Entries taken from a collection

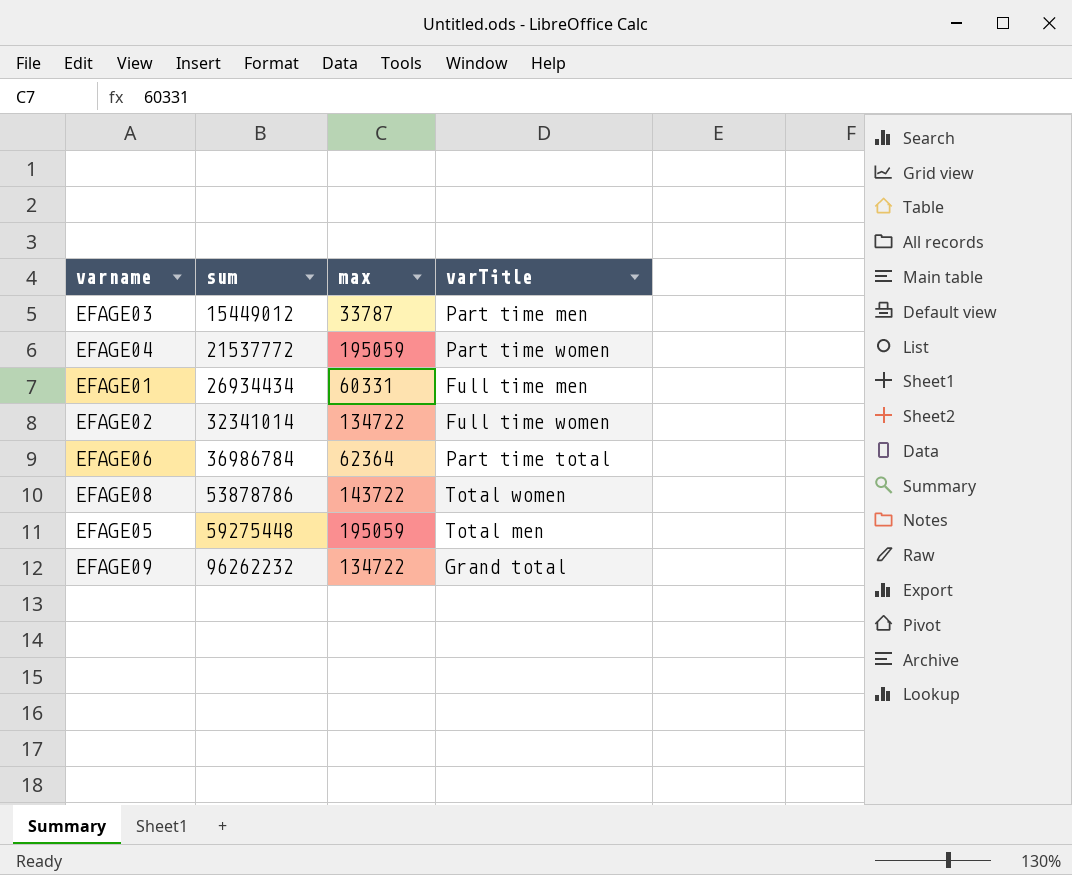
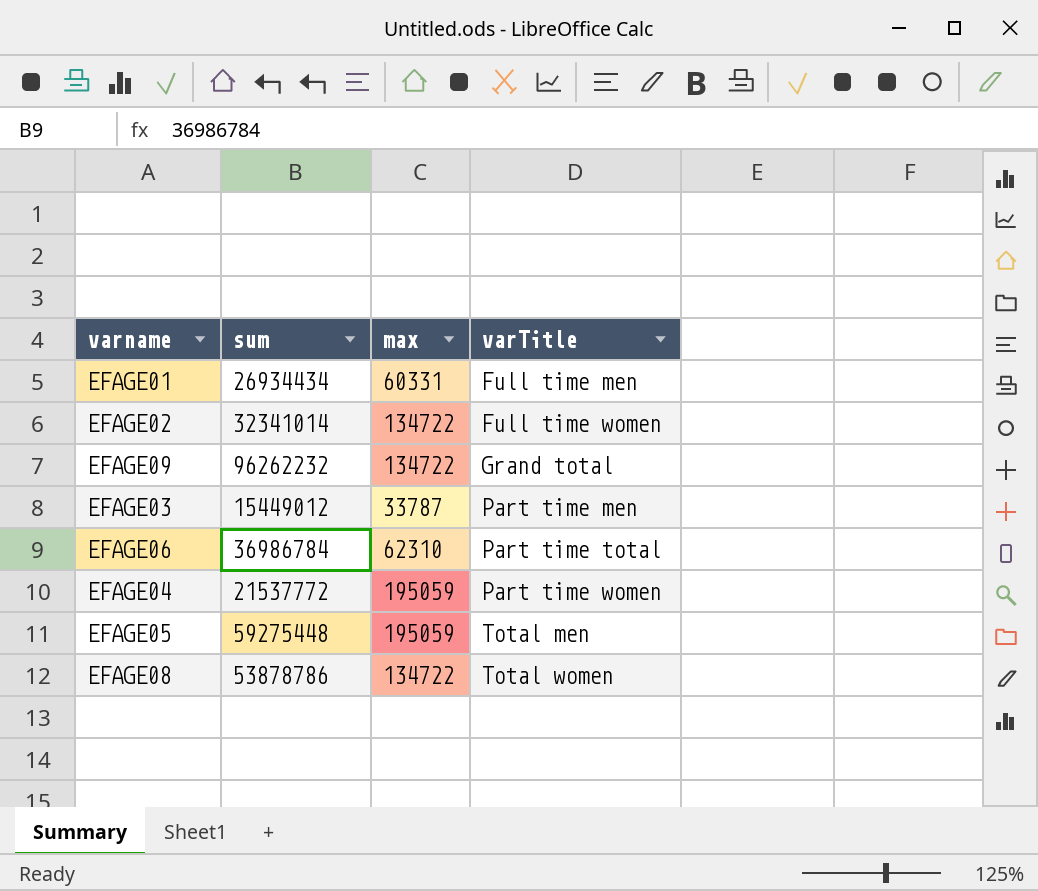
row order: sum ascending -> varTitle ascending
EFAGE06 | max: 62364 -> 62310
EFAGE08 | max: 143722 -> 134722

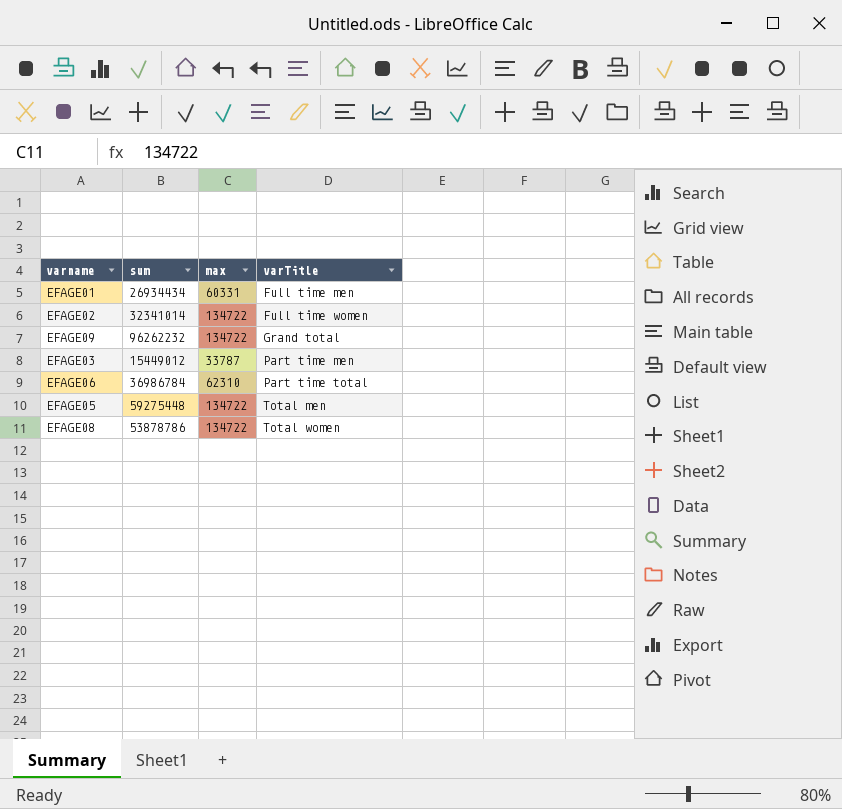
row EFAGE04: 21537772 | 195059 | Part time women -> none
EFAGE05 | max: 195059 -> 134722

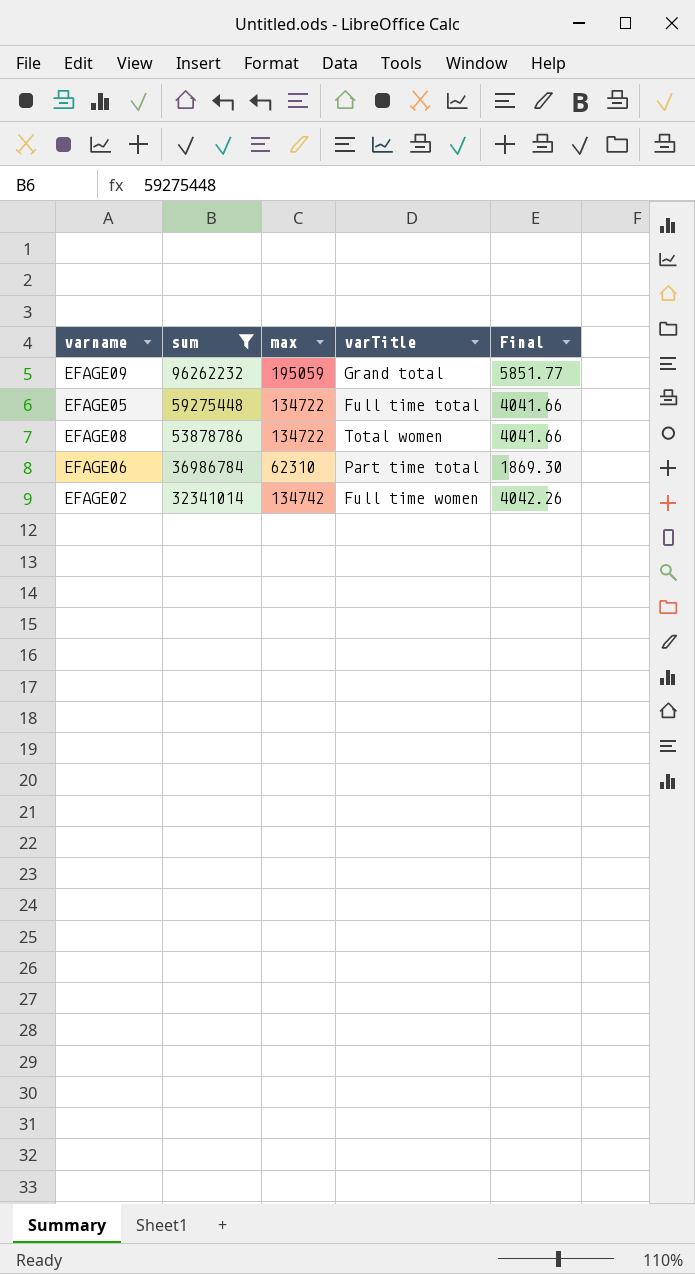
filter: none -> sum >= 32341014
row order: varTitle ascending -> sum descending
column Final | formula: none -> [max] * 0.03
EFAGE09 | max: 134722 -> 195059
EFAGE05 | varTitle: Total men -> Full time total
EFAGE02 | max: 134722 -> 134742

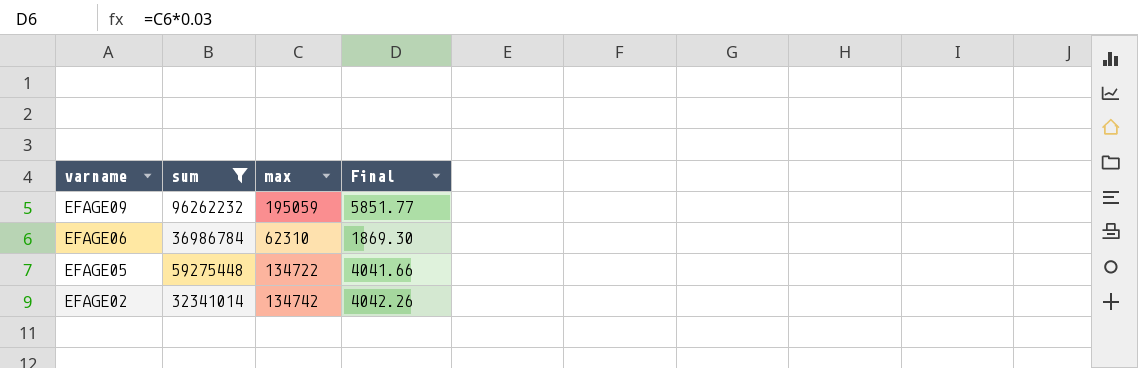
row order: sum descending -> varname descending
column varTitle | position: 4 -> none
row EFAGE08: 53878786 | 134722 | Total women | 4041.66 -> none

▶ _Exercise objective_
The lines of the records that contain the string "order" should be located and copied.

▶ _Answer space_
row order: sum ascending -> varTitle ascending
row order: varTitle ascending -> sum descending
row order: sum descending -> varname descending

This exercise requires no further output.